Brazilian reporter and presenter (born 1997)

Ana Clara Mello Lima (born April 11, 1997), better known as Ana Clara, is a Brazilian presenter, journalist, reporter, actress and YouTuber. She gained national notoriety when she participated in the eighteenth edition of the reality show Big Brother Brasil.

== Biography ==
Ana Clara Lima was born on April 11, 1997, in Rio de Janeiro, the only daughter of commercial director Eva Mello and systems analyst Ayrton Lima. She was a child described as agitated, messy, talkative, who did not do well at school and repeated seventh grade. Despite this, since she was little she has had a strong reading habit, has ease in argumentation and communication, and enjoys speaking in public.

She always wanted to work with art and audiovisual on television. She started taking theater classes at the age of 11 at Cia Arte Grimberg and during her childhood and adolescence she also took courses in musical theater, cinema, marketing, TV, makeup, acted in plays and graduated in English.

In 2016, she entered the Journalism course at ESPM Rio, where she was a reporter for the college's Journalism Portal, was part of CBN's Universidade no Ar project and participated in competitions as a cheerleader. At the same time, she went on exchange to Florida to study English again. In 2017, she was a press office intern at the Secretaria of Culture and Creative Economy of Rio de Janeiro. During her graduation, Ana wanted to delve deeper into Hard News, but after her fame she moved into entertainment, and in an interview with Vogue Brasil, she declared that she always wanted to be a communicator and would like to be seen as a complete professional "i can act, present, do anything."

In 2019, she received the title of Illustrious Supporter of Fluminense Futebol Clube.

== Career ==
===2014–2018: Beginning of Internet fame and Big Brother Brasil===

Ana Clara began her career in 2014, when she began posting unpretentious videos on the video platform Vine and became popular among children and young people, accumulating more than 300 thousand subscribers and 22 million views. The following year, she opened the channel Quem Nunca? with other internet personalities and in 2017, she started her own channel to talk about travel, Bagagem da Ana, but was unable to continue due to her routine at college and internship.

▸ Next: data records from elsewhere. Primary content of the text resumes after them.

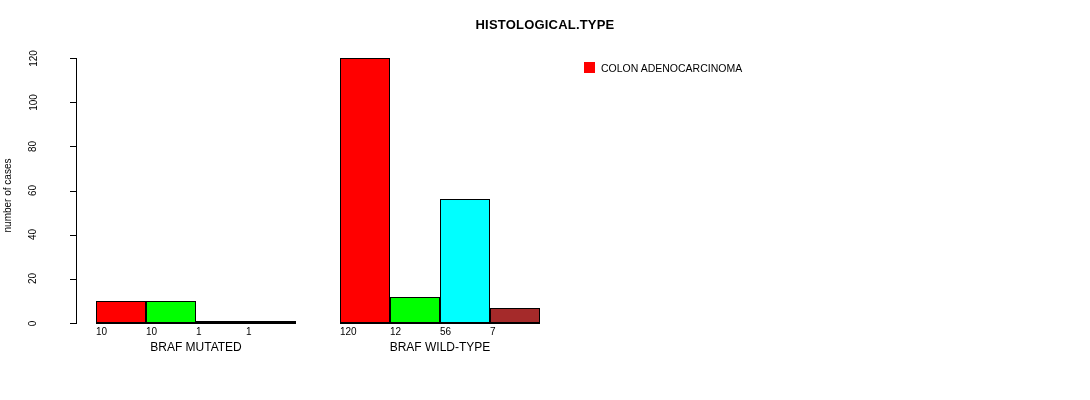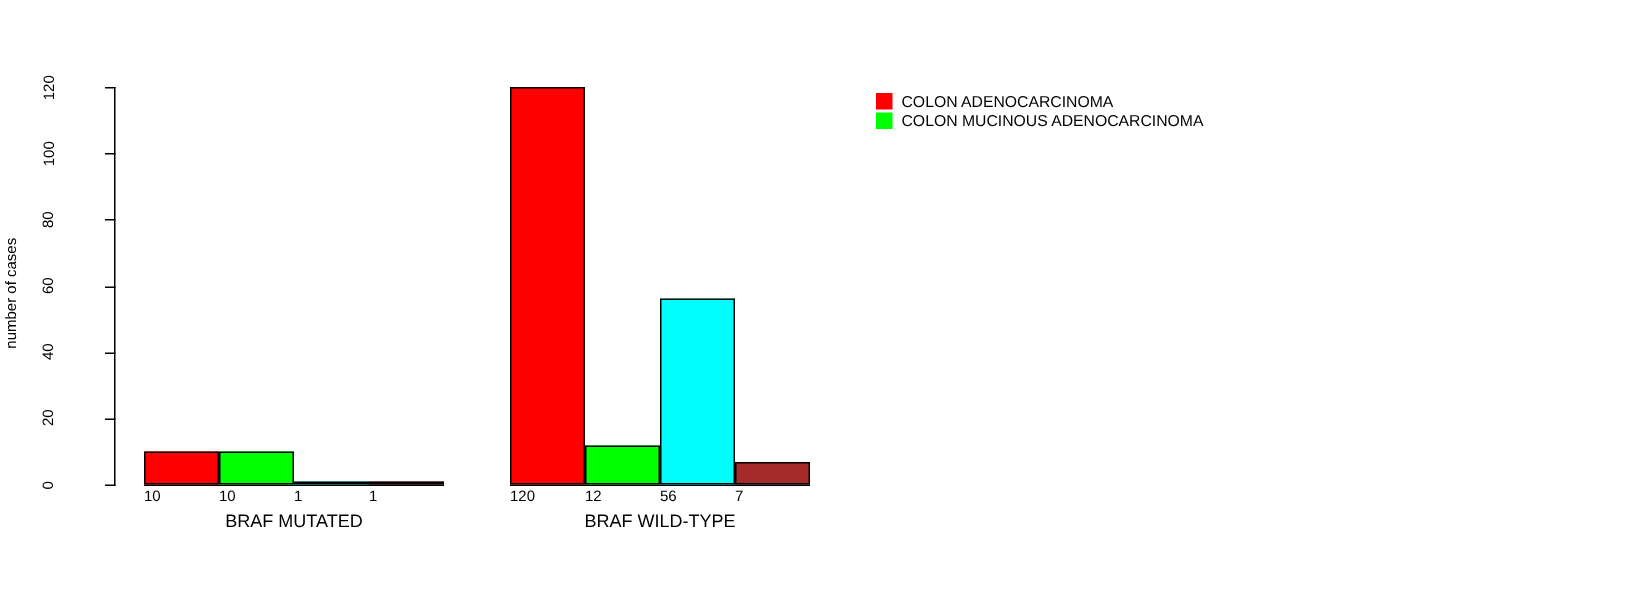--- a/index.html
+++ b/index.html
@@ -148,20 +148,21 @@
     width: 1090px;
     text-align: center;
     font-size: 11px;
   }
 </style>
 </head>
 <body>
 
 <div id="plot-root">
 
+  <div id="chart-title">HISTOLOGICAL.TYPE</div>
 
   <div id="axis-line"></div>
   <div id="y-ticks">
       <div class="tick-mark" style="top: 323px;"></div>
       <div class="tick-label-wrap" style="top: 317px;">
         <span class="tick-label-rot">0</span>
       </div>
       <div class="tick-mark" style="top: 278.833px;"></div>
       <div class="tick-label-wrap" style="top: 272.833px;">
         <span class="tick-label-rot">20</span>
@@ -212,20 +213,16 @@
       <div class="bar" title="RECTAL MUCINOUS ADENOCARCINOMA: 7" style="left: 490px; top: 307.542px; width: 50px; height: 15.4583px; background: rgb(165, 42, 42);"></div>
       <div class="bar-value-label" style="left: 490px; width: 50px;">7</div>
       <div class="group-label" style="left: 340px; width: 200px;">BRAF WILD-TYPE</div>
     </div>
 
   <div id="legend">
       <div class="legend-row">
         <span class="legend-swatch" style="background: rgb(255, 0, 0);"></span>
         <span class="legend-text">COLON ADENOCARCINOMA</span>
       </div>
-      <div class="legend-row">
-        <span class="legend-swatch" style="background: rgb(0, 255, 0);"></span>
-        <span class="legend-text">COLON MUCINOUS ADENOCARCINOMA</span>
-      </div>
     </div>
 
 
 </div>
 
 </body></html>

She became nationally known in 2018, after participating in the eighteenth season of Big Brother Brasil, coming in third place with 3.39% of the votes, behind Kaysar Dadour (39.33%) and Gleici Damasceno (57.28%). She entered the reality show with her father Ayrton Lima, who had tried to join the BBB for 15 years, her mother Eva and her cousin Jorge, and after six days of coexistence, father and daughter were chosen by the public, with 23.84% and 44.26% of the votes, respectively, to stay on the program and compete as if they were a single participant, something unprecedented in the program, as this dynamic had only happened previously on the reality show A Fazenda 7 with participants Pepê & Neném. Alongside Kaysar, Ana broke the record for the longest endurance test in the program's history, the contest lasted 42 hours and 58 minutes until it was interrupted by production for health and safety reasons. She was also the fastest female participant to reach 1 million followers on Instagram, reaching the number in 49 days of confinement, a record broken in the following edition by model and student Hariany.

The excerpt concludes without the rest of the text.